Probably a discussion by itself, and one worth having imho:
In my experience SanDisk SD cards are fine – as long as what you buy turns out to be actually “made” by SanDisk (or at least intended by SanDisk to carry their logo…). Out of 10 times buying micro SD cards in major retail shops, I had more than half of them turn out to be fake (easy to identify using mmc-utils as vendor/product IDs don’t match). Chances of getting fakes turns out to be the highest for SanDisk and Kingston brands, probably because those are known and popular brands but selling different things made in different factories.
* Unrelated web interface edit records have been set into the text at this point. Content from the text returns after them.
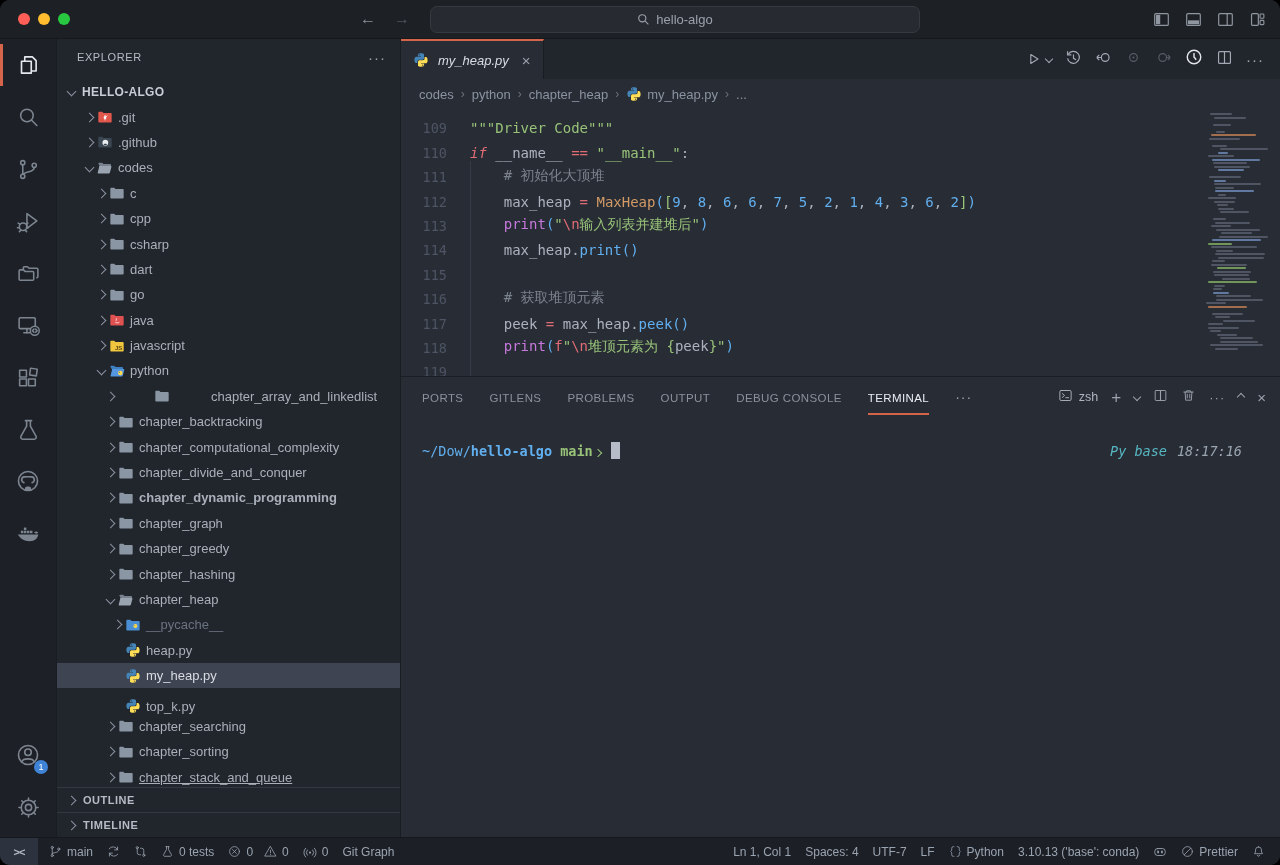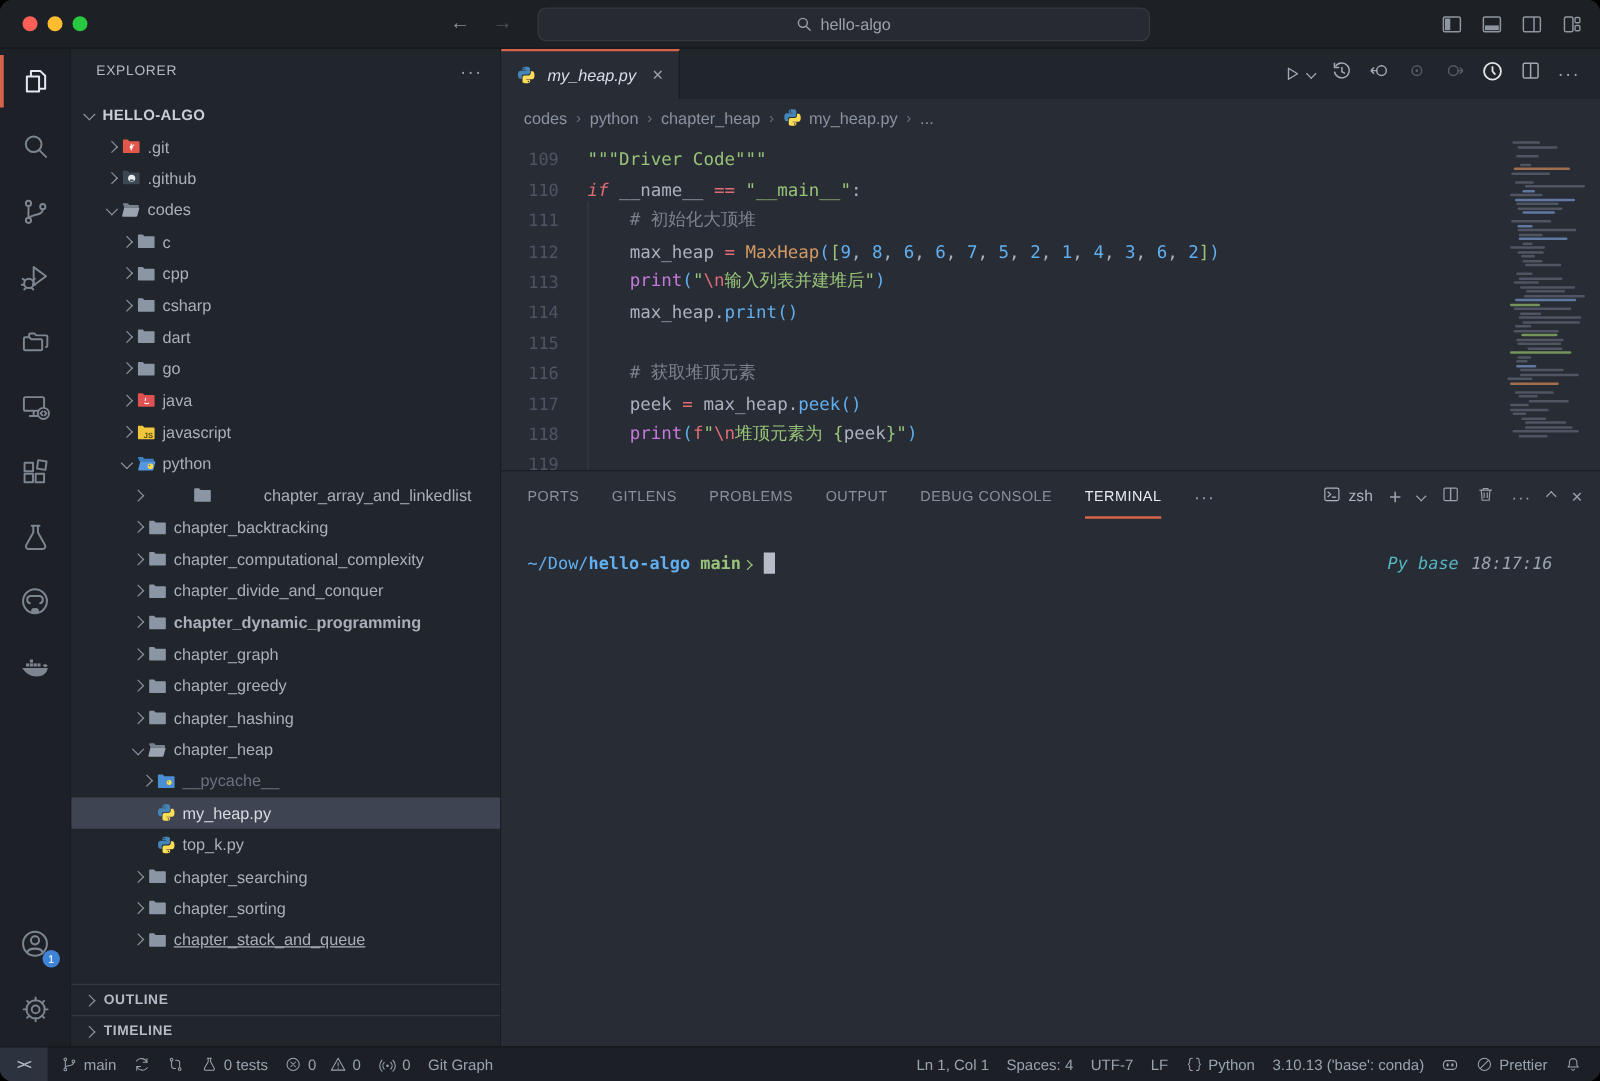--- a/index.html
+++ b/index.html
@@ -501,31 +501,41 @@
             </span>
             <span class="ticon">
               <svg width="16" height="16" viewBox="0 0 24 24">
                 <path fill="#4a8fd4" d="M2 5.2c0-.7.5-1.2 1.2-1.2h4.6l2 2h11c.7 0 1.2.5 1.2 1.2V19c0 .7-.5 1.2-1.2 1.2H3.2C2.5 20.2 2 19.7 2 19z"></path>
                 <circle cx="15.5" cy="13.5" r="3" fill="#ffd94a"></circle>
                 <circle cx="14.5" cy="12.6" r=".7" fill="#2b5f8f"></circle>
               </svg>
             </span>
             <span class="tlabel">__pycache__</span>
           </div>
+          <div class="trow" style="padding-left: 52px;">
+            <span class="tchev"></span>
+            <span class="ticon">
+              <svg width="16" height="16" viewBox="0 0 24 24">
+                <path fill="#4584b6" d="M11.9 2c-4.8 0-4.5 2.1-4.5 2.1v2.2h4.6V7H5.3S2.1 6.7 2.1 11.8c0 5 2.8 4.8 2.8 4.8h1.7v-2.3s-.1-2.8 2.7-2.8h4.6s2.6.1 2.6-2.5V4.3S17 2 11.9 2zM9.4 3.4a.9.9 0 1 1 0 1.8.9.9 0 0 1 0-1.8z"></path>
+                <path fill="#ffde57" d="M12.1 22c4.8 0 4.5-2.1 4.5-2.1v-2.2H12V17h6.7s3.2.3 3.2-4.8c0-5-2.8-4.8-2.8-4.8h-1.7v2.3s.1 2.8-2.7 2.8h-4.6s-2.6-.1-2.6 2.5v4.7S7 22 12.1 22zm2.5-1.4a.9.9 0 1 1 0-1.8.9.9 0 0 1 0 1.8z"></path>
+              </svg>
+            </span>
+            <span class="tlabel">heap.py</span>
+          </div>
           <div class="trow selected" style="padding-left: 52px;">
             <span class="tchev"></span>
             <span class="ticon">
               <svg width="16" height="16" viewBox="0 0 24 24">
                 <path fill="#4584b6" d="M11.9 2c-4.8 0-4.5 2.1-4.5 2.1v2.2h4.6V7H5.3S2.1 6.7 2.1 11.8c0 5 2.8 4.8 2.8 4.8h1.7v-2.3s-.1-2.8 2.7-2.8h4.6s2.6.1 2.6-2.5V4.3S17 2 11.9 2zM9.4 3.4a.9.9 0 1 1 0 1.8.9.9 0 0 1 0-1.8z"></path>
                 <path fill="#ffde57" d="M12.1 22c4.8 0 4.5-2.1 4.5-2.1v-2.2H12V17h6.7s3.2.3 3.2-4.8c0-5-2.8-4.8-2.8-4.8h-1.7v2.3s.1 2.8-2.7 2.8h-4.6s-2.6-.1-2.6 2.5v4.7S7 22 12.1 22zm2.5-1.4a.9.9 0 1 1 0-1.8.9.9 0 0 1 0 1.8z"></path>
               </svg>
             </span>
             <span class="tlabel">my_heap.py</span>
           </div>
-          <div class="trow" style="padding-left: 52px;">
+          <div class="trow" style="padding-left: 52px; align-items: flex-end;">
             <span class="tchev"></span>
             <span class="ticon">
               <svg width="16" height="16" viewBox="0 0 24 24">
                 <path fill="#4584b6" d="M11.9 2c-4.8 0-4.5 2.1-4.5 2.1v2.2h4.6V7H5.3S2.1 6.7 2.1 11.8c0 5 2.8 4.8 2.8 4.8h1.7v-2.3s-.1-2.8 2.7-2.8h4.6s2.6.1 2.6-2.5V4.3S17 2 11.9 2zM9.4 3.4a.9.9 0 1 1 0 1.8.9.9 0 0 1 0-1.8z"></path>
                 <path fill="#ffde57" d="M12.1 22c4.8 0 4.5-2.1 4.5-2.1v-2.2H12V17h6.7s3.2.3 3.2-4.8c0-5-2.8-4.8-2.8-4.8h-1.7v2.3s.1 2.8-2.7 2.8h-4.6s-2.6-.1-2.6 2.5v4.7S7 22 12.1 22zm2.5-1.4a.9.9 0 1 1 0-1.8.9.9 0 0 1 0 1.8z"></path>
               </svg>
             </span>
             <span class="tlabel">top_k.py</span>
           </div>
           <div class="trow" style="padding-left: 45px;">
So general recommendation regarding microSD cards, no matter which brand: Buy them directly from the manufacturer and avoid any intermediates because they will fool you. I got so annoyed by seeing micro SD cards having problems before even written completely full for the first time, at some point I ordered a batch of super high end Samsung Pro EVO cards from samsung.com and those work fine now for a long time, total written data in the terrabytes for a 32 GiB card.
I had many cards flying around, Kingston, Sandisk, Toshiba, Transcend, … all of them have died in the meantime. One very cheap AData one seems to survive for a surprising high number of writes, but that can be a coincident
tl;dr: Buy high-end cards directly from the company which makes them.
This sounds like a really great solution. Will this work with the official U-Boot or will it require a custom build that includes all those features you mentioned - pcie, nvme, usb, uefi?
I would imagine having this as the main bootloader on the NAND storage, which then automatically boots from available sources, first usb, if connected, then nvme, lastly failsafe from NAND itself. Thus not requiring an active serial console.
Of course the usage of nvme, usb, failsafe and order should be configurable.
And then the option for booting from SD or emmc still remains via the dip switches.
So now the BPI-R4 is fully part of script. A different linux is installed, based on dangowrt’s mt7988-for-next branch, so not rolling-stable yet. But the linux package now is up-gradable (when I build a newer version, or you build one yourself).
Got one of the ready images also used your script to create a new sdcard both AP and router but I cant set the interfaces up due to memory and apparently something is wrong with the system not recognizing the memory correctly
[root@bpir4 ~]# free -hm
total used free shared buff/cache available
Mem: 231Mi 165Mi 14Mi 684Ki 66Mi 66Mi
Swap: 0B 0B 0B
Also during boot there are sine services failing.
[**FAILED**] Failed to start **Setup MAC addresses**.
See 'systemctl status setmac.service' for details.
[**FAILED**] Failed to start **Netfilter Tables**.
See 'systemctl status nftables.service' for details.
The last time I updated the linux for the R4 is a long time ago. It was a fork of dangowrt’s linux. I’ve been quite busy with other bpi-board related improvements.
You can build a new package:
git clone --branch=linux-bpir-git https://github.com/ericwoud/archlinuxarm-repo.git testlinux
cd testlinux
nano PKGBUILD
Change:
_gitroot="https://github.com/ericwoud/linux.git"
To:
_gitroot="https://github.com/dangowrt/linux.git"
TARGET=bpir4 makepkg
You can do this on a BPI (aarch64) board running archlinux , but also on x86_64 archlinux. If you have no archlinux, you could run it in a chroot. I would use tokland/arch-bootstrap for that.
May have to add new CONFIG_XXX to defconfig, if there are new ones that apply to the R4.
Edit:
The prebuid package is being updated now. It is being build on the oracle aarch64 free-tier It should be enough to update the linux-bpir4-git package , available soon. Still not sure if there are new CONFIG_XXX
I tried the new img and I’m already logged in as root/admin. Very nice, thank you. Now I have a working R64 toy. And sorry for being in a different thread.
One is always free to implement a initrd of one’s choice.
I’ m working on a much more functional, more tailor suited, initrd, with many possibilities For now it is running on R3, but when all functional I will add R4.
Just a few things working on:
Uboot Distro-boot sd/emmc - nvme - nand. Scanning for extlinux.conf on the devices in that order. Where on nand there is also a resque initrd.
This initrd can make connection through dhcp-client. Run my installscript or debootstrap, to install any linux on the R3 directly from initrd.
Anyway, still in development, partly functional. Maybe in a month or so it is usable.